HMRC don't just "go after the little guys...because they can". If you owe tax, you should pay it. The same goes for individuals as for businesses. I think it's very fanciful to suggest that the tax authorities neglect Amazon and its contemporaries because they prefer being cruel to 'little guy' individuals.

The 'tone' of HMRC letters doesn't need to be "please pay us what you owe, we'd be so grateful". People who pay through PAYE each month don't have to graciously grant permission for tax to be deducted from their salaries, and the same principle applies to people who pay via self-assessment.

The money HMRC collects pays for schools, hospitals, benefits, looking after disabled people etc etc. Don't bash them because you don't like being told off for paying late!

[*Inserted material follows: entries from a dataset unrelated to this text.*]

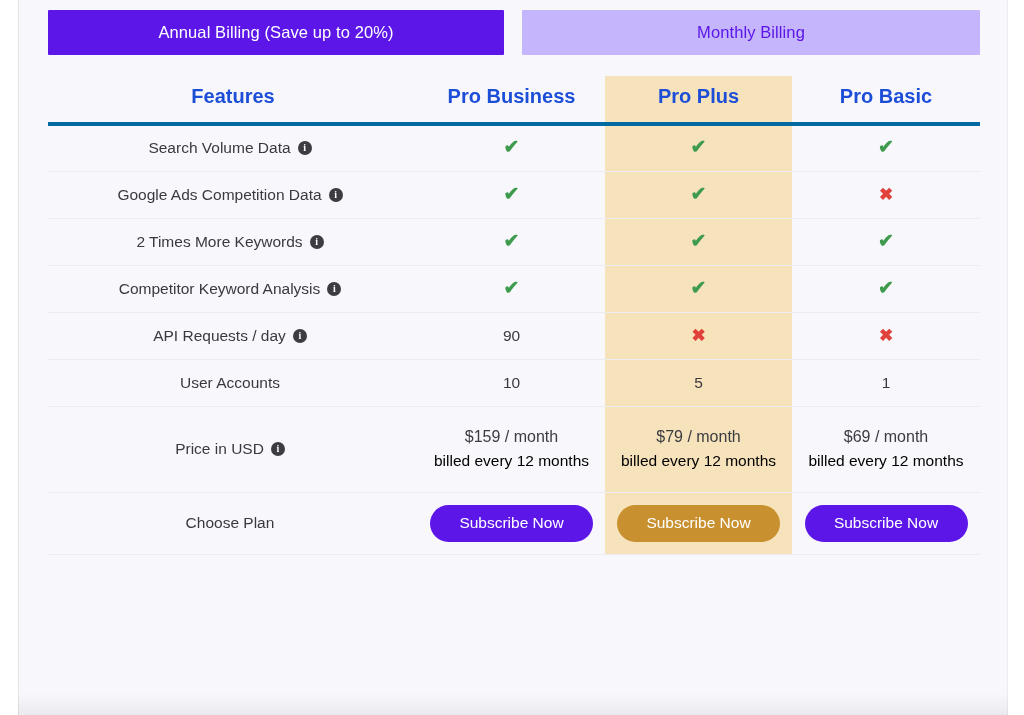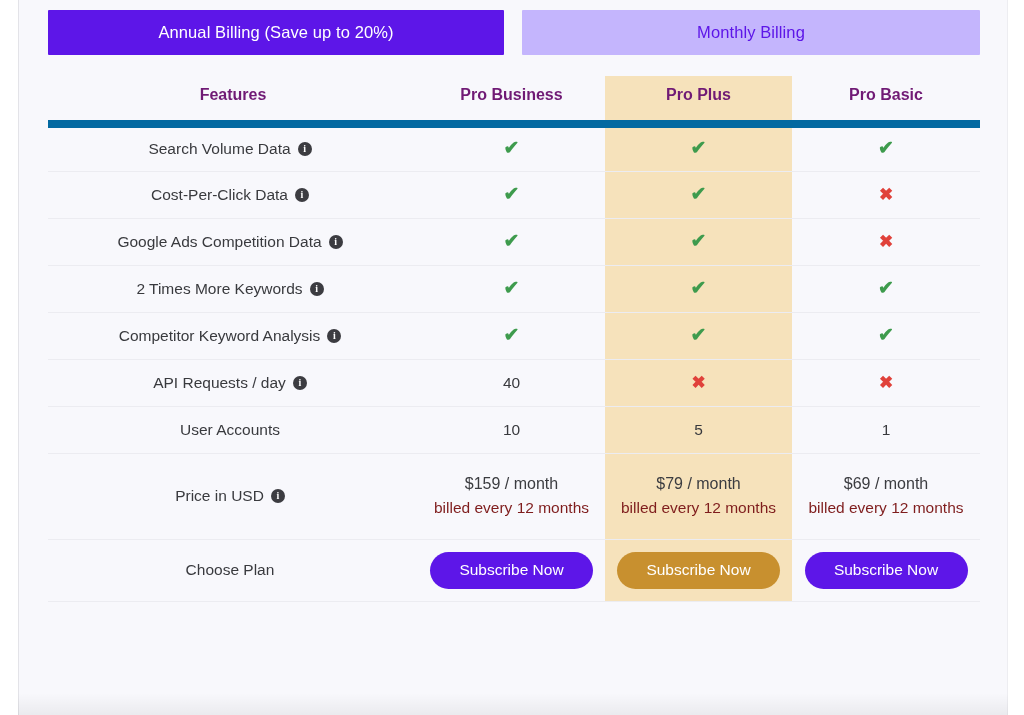--- a/index.html
+++ b/index.html
@@ -97,23 +97,23 @@
     font-weight: normal;
     line-height: 1.42;
     vertical-align: middle;
   }
 
   
   #plan-table thead th {
     height: 48px;
     padding: 4px 6px 10px;
     font-weight: bold;
-    font-size: 16px;
-    color: #701a75;
-    border-bottom: 8px solid #0369a1;
+    font-size: 20px;
+    color: #1d4ed8;
+    border-bottom: 4px solid #0369a1;
   }
 
   
   .col-highlight { background: #f6e2bb; }
 
   
   .feature-cell {
     padding: 8px 16px 8px 10px;
     font-size: 15.5px;
   }
@@ -173,21 +173,21 @@
   .price-main {
     display: block;
     font-weight: normal;
     font-size: 16px;
     color: #3b3c40;
     margin-bottom: 1px;
   }
   .price-sub {
     display: block;
     font-size: 15.5px;
-    color: #7f1d1d;
+    color: #000000;
     line-height: 1.4;
   }
 
   .subscribe-btn {
     display: inline-flex;
     align-items: center;
     justify-content: center;
     width: 163px;
     height: 37px;
     border: none;
@@ -241,77 +241,60 @@
           <span class="mark-yes">✔</span>
         </td>
         <td class="val-cell col-highlight">
           <span class="mark-yes">✔</span>
         </td>
         <td class="val-cell">
           <span class="mark-yes">✔</span>
         </td>
       </tr>
 
+
       <tr class="r-check">
         <td class="feature-cell">
           <span class="feature-inner">
-            <span>Cost-Per-Click Data</span>
+            <span>Google Ads Competition Data</span>
             <span class="info-icon">i</span>
           </span>
         </td>
         <td class="val-cell">
           <span class="mark-yes">✔</span>
         </td>
         <td class="val-cell col-highlight">
           <span class="mark-yes">✔</span>
         </td>
         <td class="val-cell">
           <span class="mark-no">✖</span>
         </td>
       </tr>
 
       <tr class="r-check">
         <td class="feature-cell">
           <span class="feature-inner">
-            <span>Google Ads Competition Data</span>
-            <span class="info-icon">i</span>
-          </span>
-        </td>
-        <td class="val-cell">
-          <span class="mark-yes">✔</span>
-        </td>
-        <td class="val-cell col-highlight">
-          <span class="mark-yes">✔</span>
-        </td>
-        <td class="val-cell">
-          <span class="mark-no">✖</span>
+            <span>2 Times More Keywords</span>
+            <span class="info-icon">i</span>
+          </span>
+        </td>
+        <td class="val-cell">
+          <span class="mark-yes">✔</span>
+        </td>
+        <td class="val-cell col-highlight">
+          <span class="mark-yes">✔</span>
+        </td>
+        <td class="val-cell">
+          <span class="mark-yes">✔</span>
         </td>
       </tr>
 
       <tr class="r-check">
         <td class="feature-cell">
           <span class="feature-inner">
-            <span>2 Times More Keywords</span>
-            <span class="info-icon">i</span>
-          </span>
-        </td>
-        <td class="val-cell">
-          <span class="mark-yes">✔</span>
-        </td>
-        <td class="val-cell col-highlight">
-          <span class="mark-yes">✔</span>
-        </td>
-        <td class="val-cell">
-          <span class="mark-yes">✔</span>
-        </td>
-      </tr>
-
-      <tr class="r-check">
-        <td class="feature-cell">
-          <span class="feature-inner">
             <span>Competitor Keyword Analysis</span>
             <span class="info-icon">i</span>
           </span>
         </td>
         <td class="val-cell">
           <span class="mark-yes">✔</span>
         </td>
         <td class="val-cell col-highlight">
           <span class="mark-yes">✔</span>
         </td>
@@ -321,21 +304,21 @@
       </tr>
 
 
       <tr class="r-text">
         <td class="feature-cell">
           <span class="feature-inner">
             <span>API Requests / day</span>
             <span class="info-icon">i</span>
           </span>
         </td>
-        <td class="val-cell">40</td>
+        <td class="val-cell">90</td>
         <td class="val-cell col-highlight">
           <span class="mark-no">✖</span>
         </td>
         <td class="val-cell">
           <span class="mark-no">✖</span>
         </td>
       </tr>
 
       <tr class="r-text">
         <td class="feature-cell">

PosyFossilsShoes Thu 20-Feb-14 21:49:10

I paid mine on time and still got a red letter. I now need to phone the snivelling snotweasels and try to find out where my money went.

gimcrack Thu 20-Feb-14 21:53:11

Give the OP a break. If we don't pay what we owe, we get hounded. Big businesses get away with not paying what they owe. It may be legal, but it shouldn't be.

Eghamite Thu 20-Feb-14 21:54:01

You can't blame a company for doing what is allowed within the law. They have a duty to their shareholders.

OTOH, you have heaps of time to pay your taxes - 9 months from the close of the tax year. You only have yourself to blame if you get a penalty notice.

Lottiedoubtie Thu 20-Feb-14 21:57:06

Big businesses get away with not paying what they owe.

No they don't owe it, that's the point.

That may be immoral (I think it is) but it's not illegal.

The OP's comparison is nonsensical and suggests two wrongs make a right, that's why she's getting a hard time.